Hold the system key and say any of these. Run vupai voice-commands for a cheat sheet tailored to your config.

Say What happens
"create 3 panes" Spin up N auto-named panes, tiled (up to 30; "create 2 shell panes" picks the program)
"focus atlas" Focus the atlas pane (also "switch to / go to")
"swap atlas and sage" Swap two named panes
"zoom atlas" / "unzoom" Maximize a pane / restore the layout
"tile" / "layout …" Re-layout the window (tiled, main-vertical, …)
"close atlas" / "kill atlas" Close a pane (asks y/n by default)
"board" Open the supervision board (one per session)
"open review" Open a full-window diff review of the session (one per session)
"read atlas" / "read all" Speak a pane's summary aloud (read board for a digest)
"clear atlas" / "clear all" Send a slash command (/clear) to a pane or every agent
"everyone, pull main" Broadcast the message to every named agent
"connect to box" / "ssh box" SSH the focused pane into a configured host
"mute" / "unmute" / "stop" Silence/restore talk-back, or cut off the current read
"louder" / "quieter" Nudge readback volume (tts_volume, macOS say only)
"note: fix the retry logic" Append the text to this repo's task pile (.vupai/tasks.md)
"read tasks" / "tasks" Speak the repo's open tasks aloud
"open tasks" Open a live tasks pane (like the board) showing this repo's pile
"atlas, run the tests" Not a command, so it falls through to name addressing

Commands

Run vupai --help for the full command list (and vupai <command> --help for a specific one). The everyday ones are in Usage above.

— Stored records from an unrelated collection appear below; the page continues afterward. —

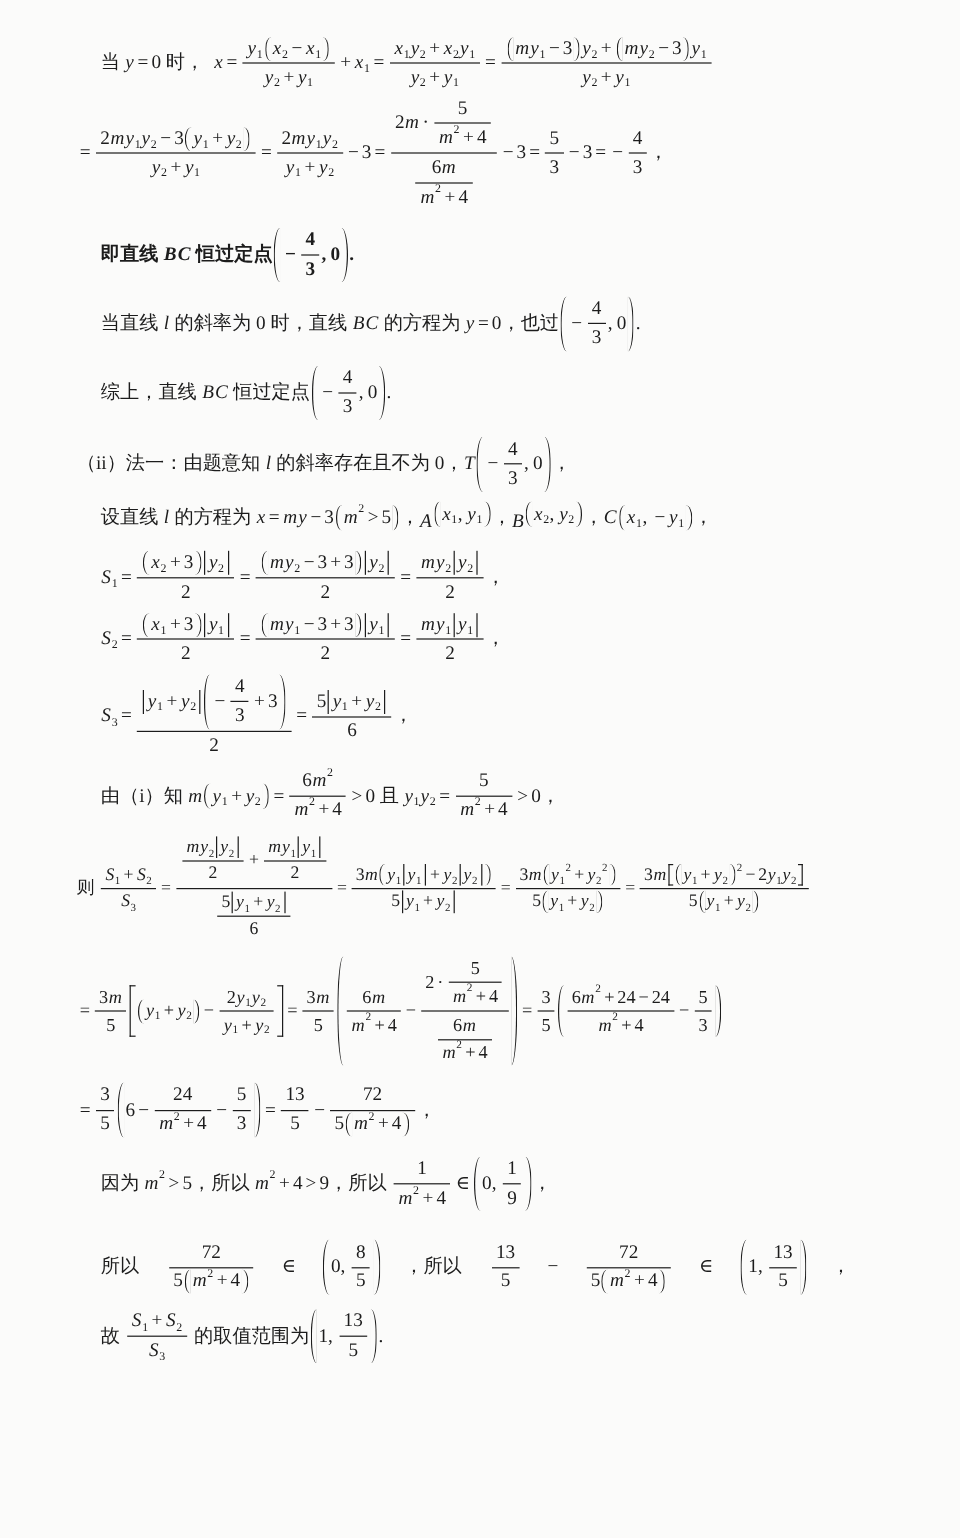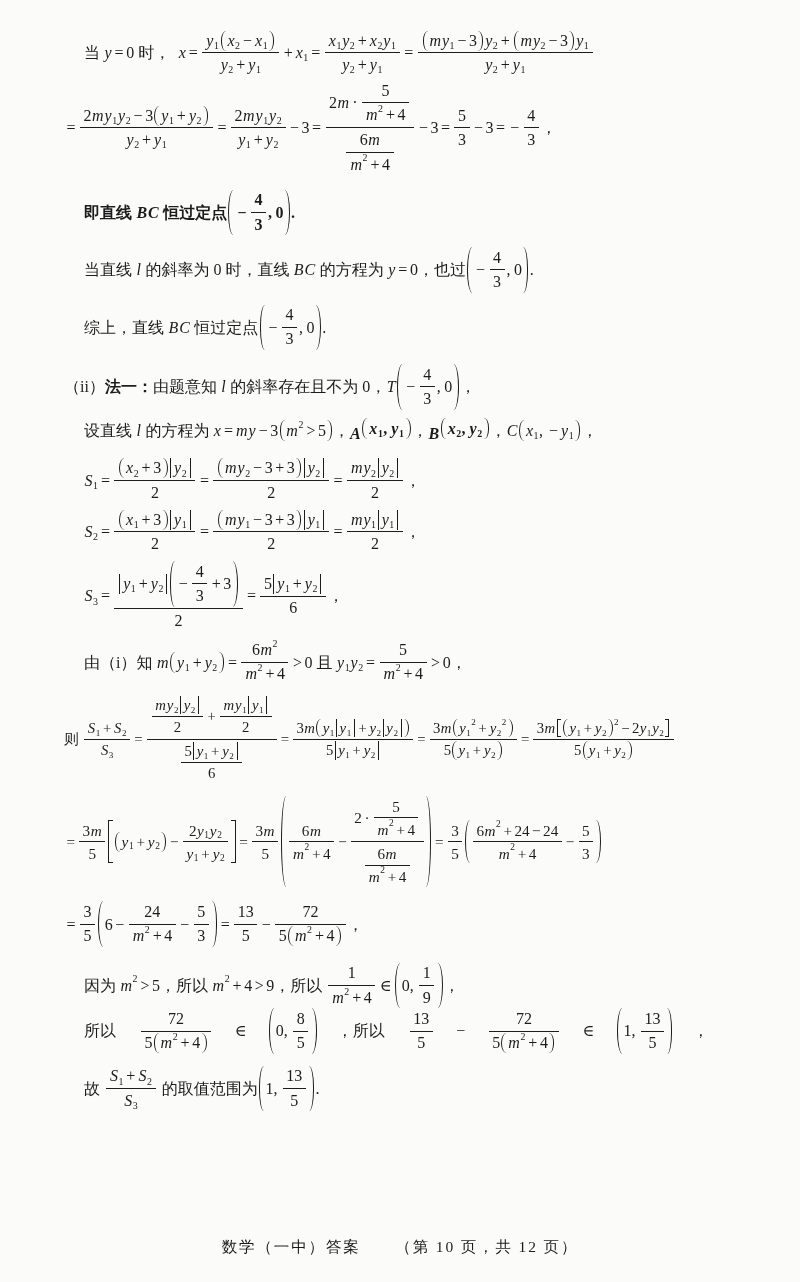"法一：" .mb { font-weight: 700 -> 400 }
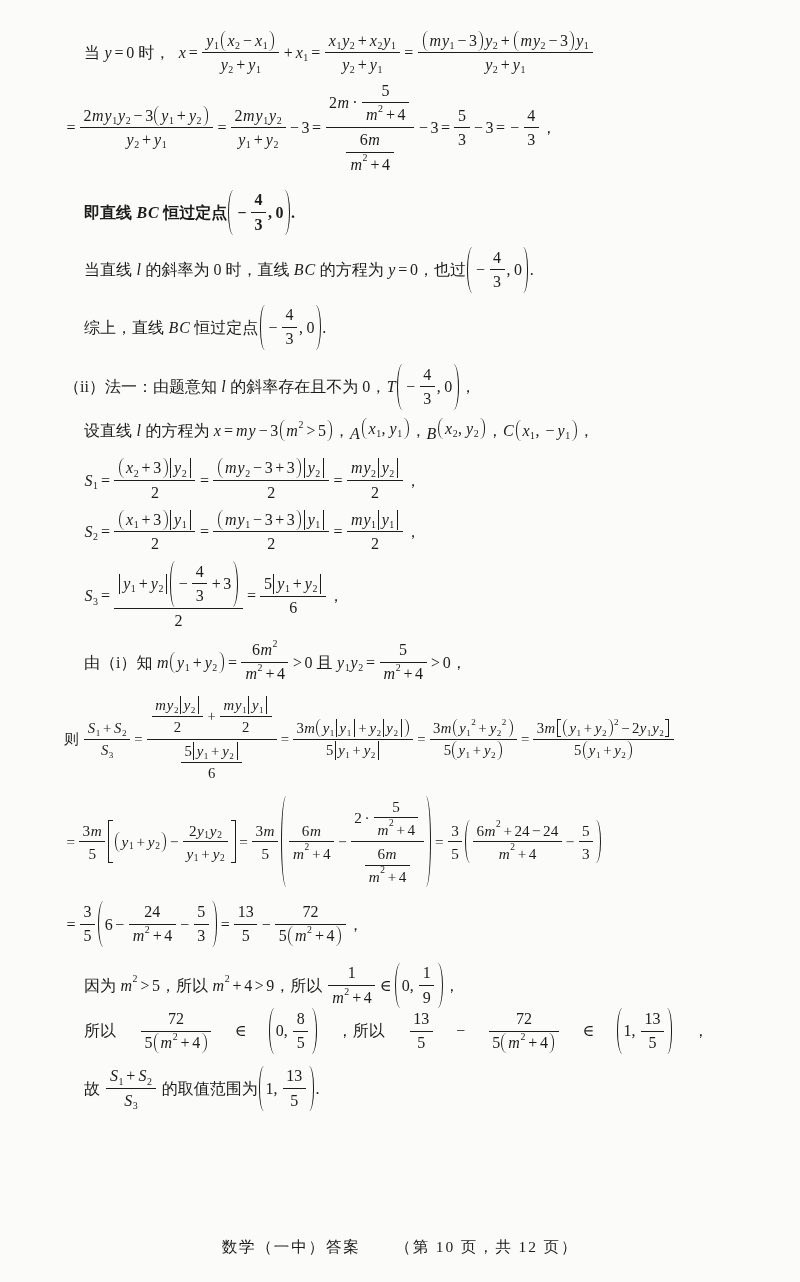"因为" div.mline { margin-bottom: 0 -> 24px }
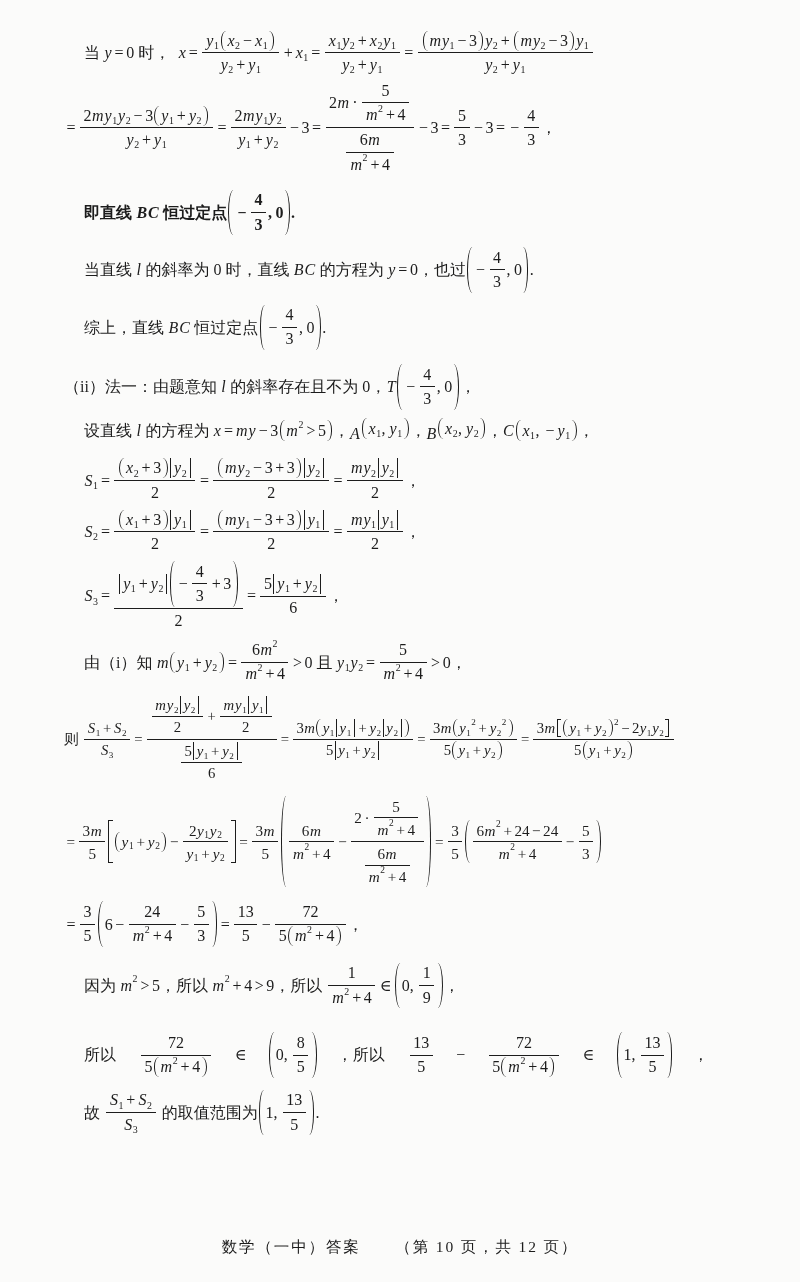"数学（一中）答案 （第 10 页，共 12" div.footer { html: <div> <span>数学（一中）答案 （第 10 页，共 12 页）</span> </div> -> none }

The push-to-talk daemon runs as a detached background process under your terminal app (not inside tmux — that's required for the global hotkey to work). It logs to ~/.config/vupai/daemon.log and survives detach/reattach.

Supervision board

When you have several agents running at once, you can't watch them all. The supervision board does it for you: vupai board (or just say "board") splits a dedicated pane (right, ~40%) that shows, per named agent pane, a one-line summary of its main conclusion or pending action — so a glance tells you who's done, who's stuck, and who needs you.

  • Tool-agnostic. Works with any agentic CLI, not just Claude Code: pane activity is detected from terminal-output churn, and the summarizer is a swappable command (board_summarizer_cmd), not a fixed model. vupai appends the pane's scrollback tail as the command's last argument and takes its last stdout line as the summary, so any command that follows that contract works:

    To summarize with… Set board_summarizer_cmd to
    Claude Haiku (default, streaming) python -m vupai.claude_summarize --model claude-haiku-4-5
    Claude (plain, buffered) claude -p --model claude-haiku-4-5
    Codex codex exec
    Gemini gemini -p
    Ollama (local/remote) python scripts/ollama_summarize.py --host http://BOX:11434 --model qwen2.5:7b

    The model is whatever that command uses (e.g. Codex's own config/profile). If the command is missing or fails, the board falls back to a non-LLM last-line summary.

  • Cheap by design. A pane is summarized only when it settles (finishes a burst of work), skipped when nothing changed, and throttled per pane (board_min_summary_interval).

  • Speak it too. "read board" reads the digest aloud; "read atlas" reads a single pane.

One board per session. Close the pane to stop it.

Cross-pane activity ledger

When several agents share one working tree, they edit files unaware of each other and can clobber each other's uncommitted work. The activity ledger is a best-effort, pull-only awareness surface: a background poller records which pane last touched which file in each git tree, so you (or your agents) can spot overlaps before they become conflicts.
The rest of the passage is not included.